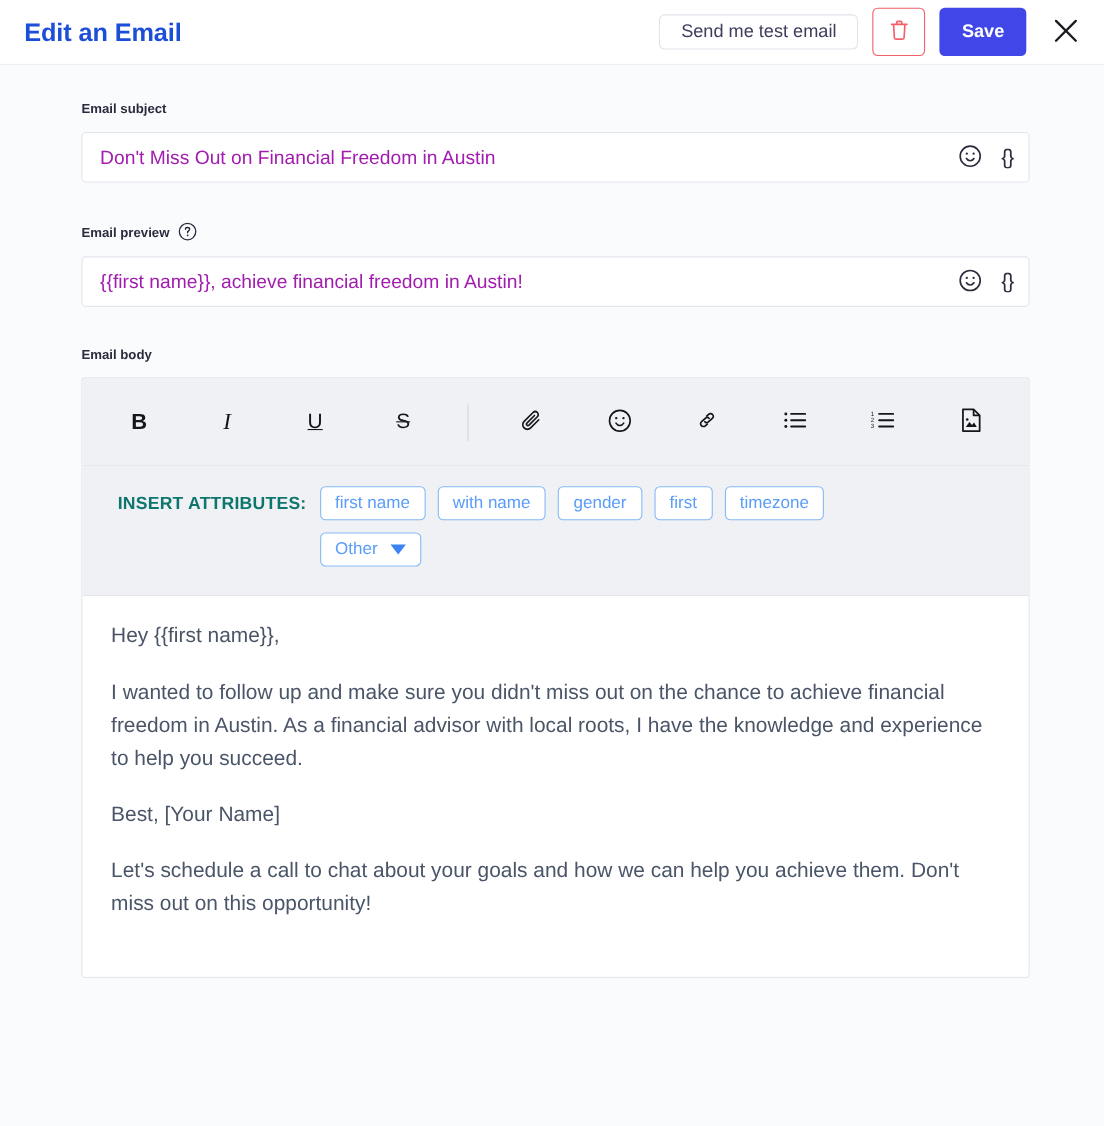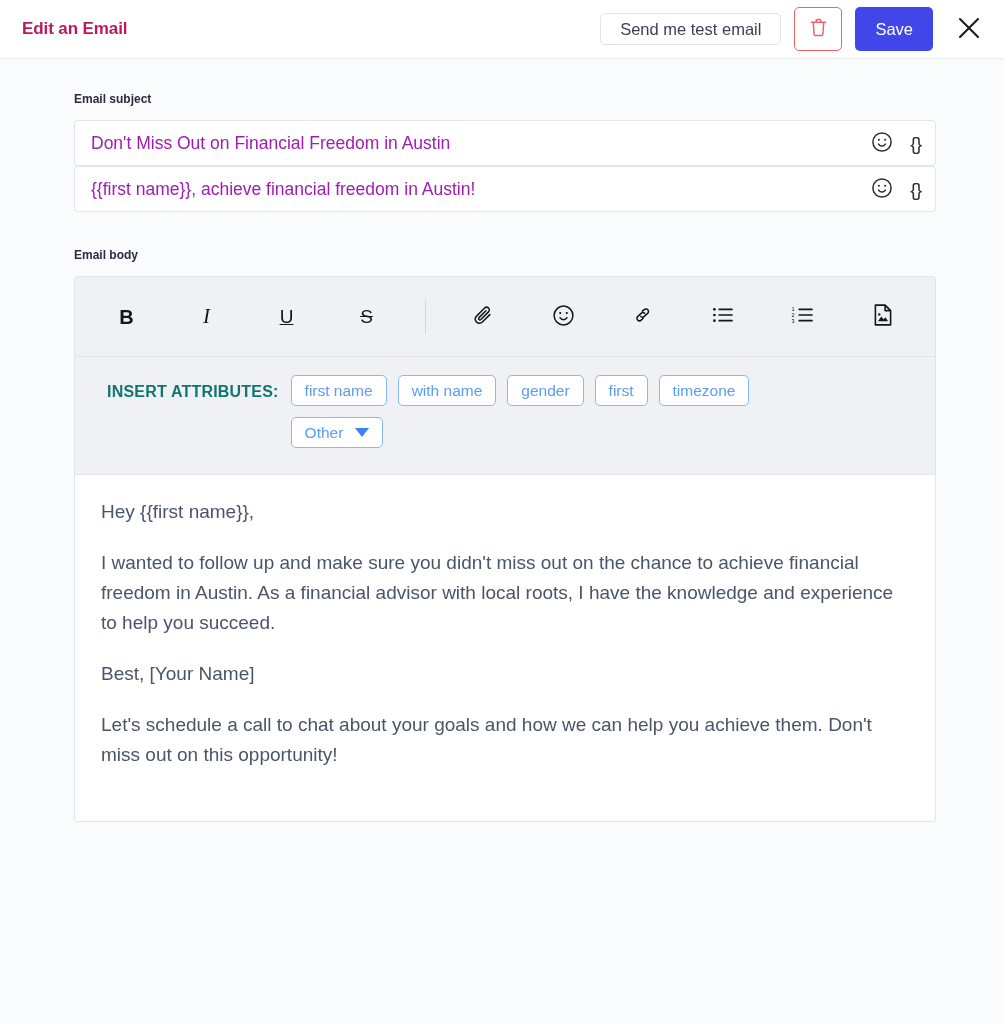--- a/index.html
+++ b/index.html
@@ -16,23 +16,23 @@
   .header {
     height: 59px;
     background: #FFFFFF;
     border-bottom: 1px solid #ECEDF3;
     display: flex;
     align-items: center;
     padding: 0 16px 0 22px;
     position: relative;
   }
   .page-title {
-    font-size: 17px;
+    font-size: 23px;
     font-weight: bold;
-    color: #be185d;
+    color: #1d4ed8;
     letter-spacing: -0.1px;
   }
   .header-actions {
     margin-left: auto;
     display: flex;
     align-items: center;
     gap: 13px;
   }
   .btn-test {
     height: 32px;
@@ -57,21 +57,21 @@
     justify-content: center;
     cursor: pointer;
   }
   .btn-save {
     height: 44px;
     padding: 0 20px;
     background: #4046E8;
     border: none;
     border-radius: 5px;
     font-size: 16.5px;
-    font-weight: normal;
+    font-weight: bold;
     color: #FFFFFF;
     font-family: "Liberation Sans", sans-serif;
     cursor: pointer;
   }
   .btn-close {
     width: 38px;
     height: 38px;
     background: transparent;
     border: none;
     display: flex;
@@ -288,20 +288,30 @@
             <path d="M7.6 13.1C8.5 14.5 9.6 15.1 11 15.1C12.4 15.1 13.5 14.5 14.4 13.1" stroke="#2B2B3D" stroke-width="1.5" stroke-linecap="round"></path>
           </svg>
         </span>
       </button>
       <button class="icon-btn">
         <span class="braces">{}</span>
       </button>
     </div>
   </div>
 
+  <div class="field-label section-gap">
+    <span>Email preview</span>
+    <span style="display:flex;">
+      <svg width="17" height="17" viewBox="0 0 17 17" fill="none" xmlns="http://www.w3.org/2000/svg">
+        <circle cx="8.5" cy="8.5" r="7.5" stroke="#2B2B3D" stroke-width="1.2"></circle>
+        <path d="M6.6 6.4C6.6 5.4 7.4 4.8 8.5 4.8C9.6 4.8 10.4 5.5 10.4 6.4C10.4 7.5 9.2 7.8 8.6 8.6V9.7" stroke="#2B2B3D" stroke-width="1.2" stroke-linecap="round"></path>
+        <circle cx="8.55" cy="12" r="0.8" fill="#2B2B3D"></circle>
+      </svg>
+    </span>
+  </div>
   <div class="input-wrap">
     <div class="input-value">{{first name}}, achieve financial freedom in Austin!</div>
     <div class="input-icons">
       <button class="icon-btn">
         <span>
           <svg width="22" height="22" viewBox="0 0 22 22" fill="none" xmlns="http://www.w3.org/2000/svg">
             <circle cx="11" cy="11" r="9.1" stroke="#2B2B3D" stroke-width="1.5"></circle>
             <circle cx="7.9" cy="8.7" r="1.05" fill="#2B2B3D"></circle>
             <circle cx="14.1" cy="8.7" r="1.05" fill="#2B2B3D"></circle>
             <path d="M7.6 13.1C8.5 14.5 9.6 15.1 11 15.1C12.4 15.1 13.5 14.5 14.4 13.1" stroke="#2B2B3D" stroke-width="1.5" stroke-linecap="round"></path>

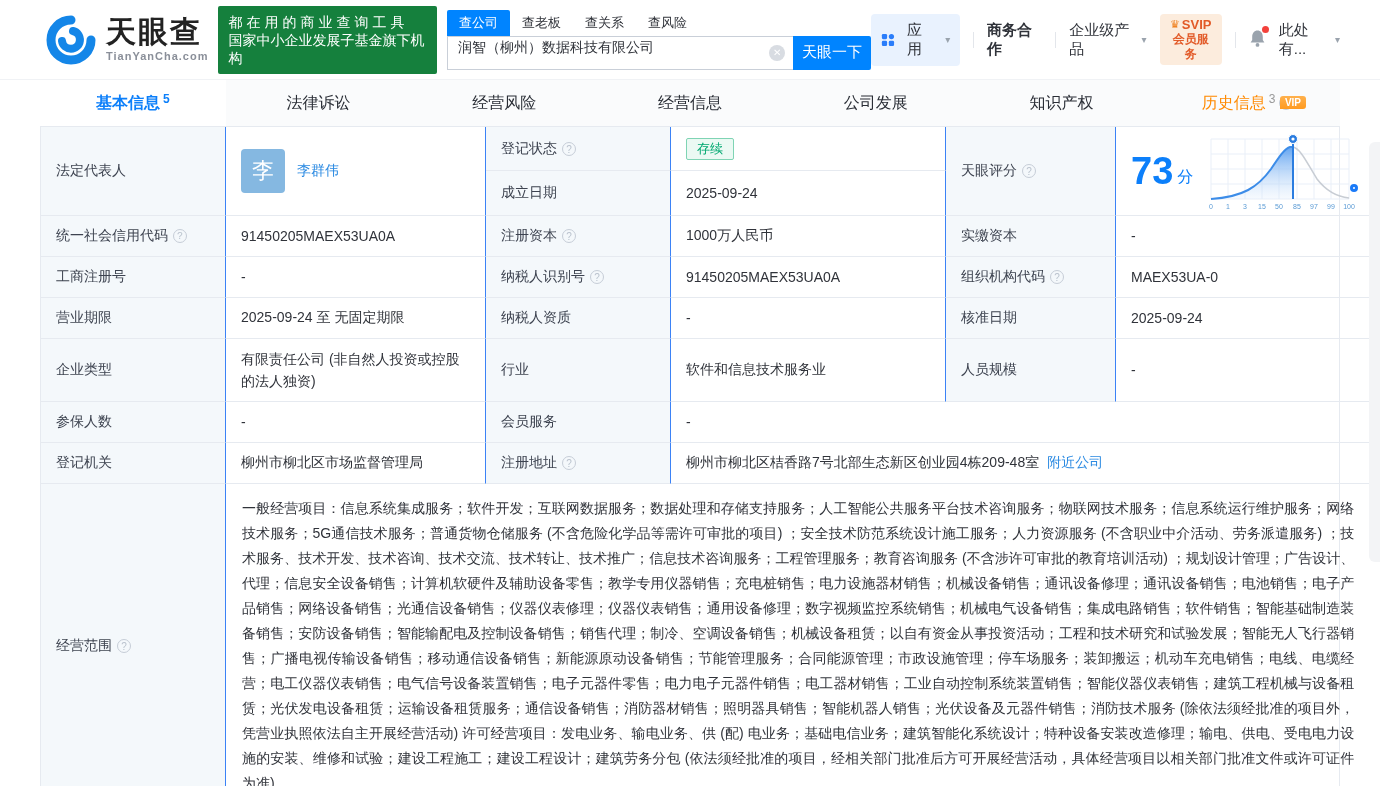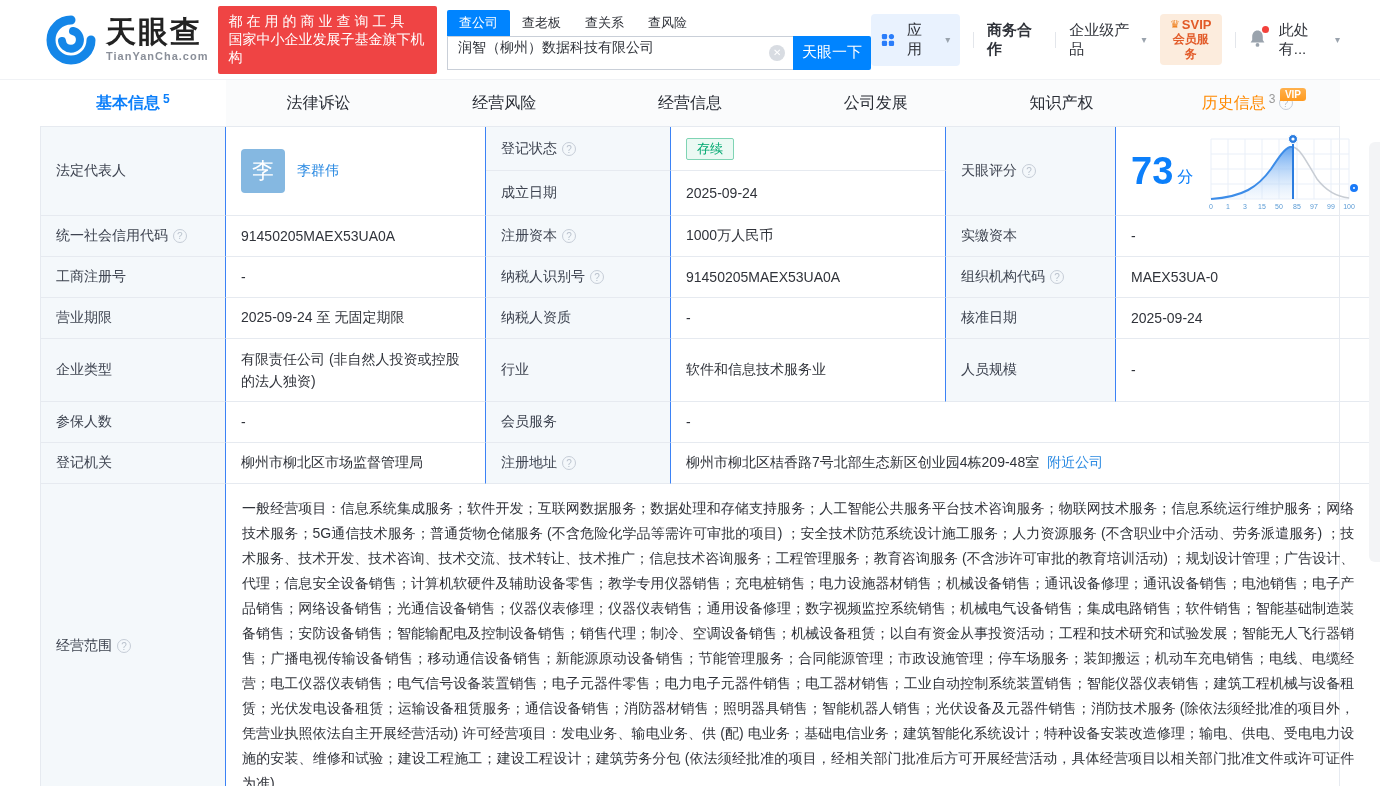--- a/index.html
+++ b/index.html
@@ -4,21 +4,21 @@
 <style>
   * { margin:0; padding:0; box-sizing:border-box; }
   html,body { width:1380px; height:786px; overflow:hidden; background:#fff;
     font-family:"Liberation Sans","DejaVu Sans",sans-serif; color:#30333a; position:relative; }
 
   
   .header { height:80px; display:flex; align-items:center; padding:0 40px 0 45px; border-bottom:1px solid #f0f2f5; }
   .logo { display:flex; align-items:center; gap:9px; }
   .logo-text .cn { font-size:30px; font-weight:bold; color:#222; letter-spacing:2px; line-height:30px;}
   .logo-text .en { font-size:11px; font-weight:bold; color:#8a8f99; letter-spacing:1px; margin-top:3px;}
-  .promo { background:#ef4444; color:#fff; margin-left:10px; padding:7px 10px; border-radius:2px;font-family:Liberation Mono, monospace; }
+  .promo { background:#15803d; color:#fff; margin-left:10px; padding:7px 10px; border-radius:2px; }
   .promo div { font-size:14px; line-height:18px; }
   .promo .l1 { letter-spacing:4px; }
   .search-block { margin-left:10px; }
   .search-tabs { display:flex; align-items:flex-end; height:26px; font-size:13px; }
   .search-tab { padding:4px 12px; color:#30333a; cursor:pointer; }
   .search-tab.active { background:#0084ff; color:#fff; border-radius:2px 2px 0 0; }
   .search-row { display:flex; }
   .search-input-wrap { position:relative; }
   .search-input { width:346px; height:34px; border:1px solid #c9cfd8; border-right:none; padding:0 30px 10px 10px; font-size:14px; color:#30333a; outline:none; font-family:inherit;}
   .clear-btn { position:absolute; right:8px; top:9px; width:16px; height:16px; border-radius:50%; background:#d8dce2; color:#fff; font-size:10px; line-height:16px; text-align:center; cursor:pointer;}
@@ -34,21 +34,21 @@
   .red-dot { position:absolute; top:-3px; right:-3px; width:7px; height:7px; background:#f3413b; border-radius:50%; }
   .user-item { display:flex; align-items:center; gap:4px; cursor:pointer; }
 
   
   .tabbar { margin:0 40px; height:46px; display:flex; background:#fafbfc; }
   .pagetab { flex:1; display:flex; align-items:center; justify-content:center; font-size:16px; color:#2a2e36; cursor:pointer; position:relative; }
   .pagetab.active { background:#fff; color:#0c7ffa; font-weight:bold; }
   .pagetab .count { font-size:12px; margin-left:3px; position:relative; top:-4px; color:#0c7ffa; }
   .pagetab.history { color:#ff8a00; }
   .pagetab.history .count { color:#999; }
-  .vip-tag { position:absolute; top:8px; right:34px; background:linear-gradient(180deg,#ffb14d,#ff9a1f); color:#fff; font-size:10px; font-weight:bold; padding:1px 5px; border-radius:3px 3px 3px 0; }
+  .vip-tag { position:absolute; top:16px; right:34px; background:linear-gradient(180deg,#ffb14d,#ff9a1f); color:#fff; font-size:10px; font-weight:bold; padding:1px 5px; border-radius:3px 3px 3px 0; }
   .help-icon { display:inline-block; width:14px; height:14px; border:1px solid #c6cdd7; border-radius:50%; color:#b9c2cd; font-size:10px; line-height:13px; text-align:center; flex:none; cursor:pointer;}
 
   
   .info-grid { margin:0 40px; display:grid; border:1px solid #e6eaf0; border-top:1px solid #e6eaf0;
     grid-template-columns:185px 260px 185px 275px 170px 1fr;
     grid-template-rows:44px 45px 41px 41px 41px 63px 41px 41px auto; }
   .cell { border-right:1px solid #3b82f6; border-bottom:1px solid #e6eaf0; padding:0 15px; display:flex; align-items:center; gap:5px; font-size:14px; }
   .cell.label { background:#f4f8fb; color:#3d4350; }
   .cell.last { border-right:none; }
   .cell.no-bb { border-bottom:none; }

Assignment: Count each line above in which the string "fill" appears, then state only the total.

Completed exercise: 5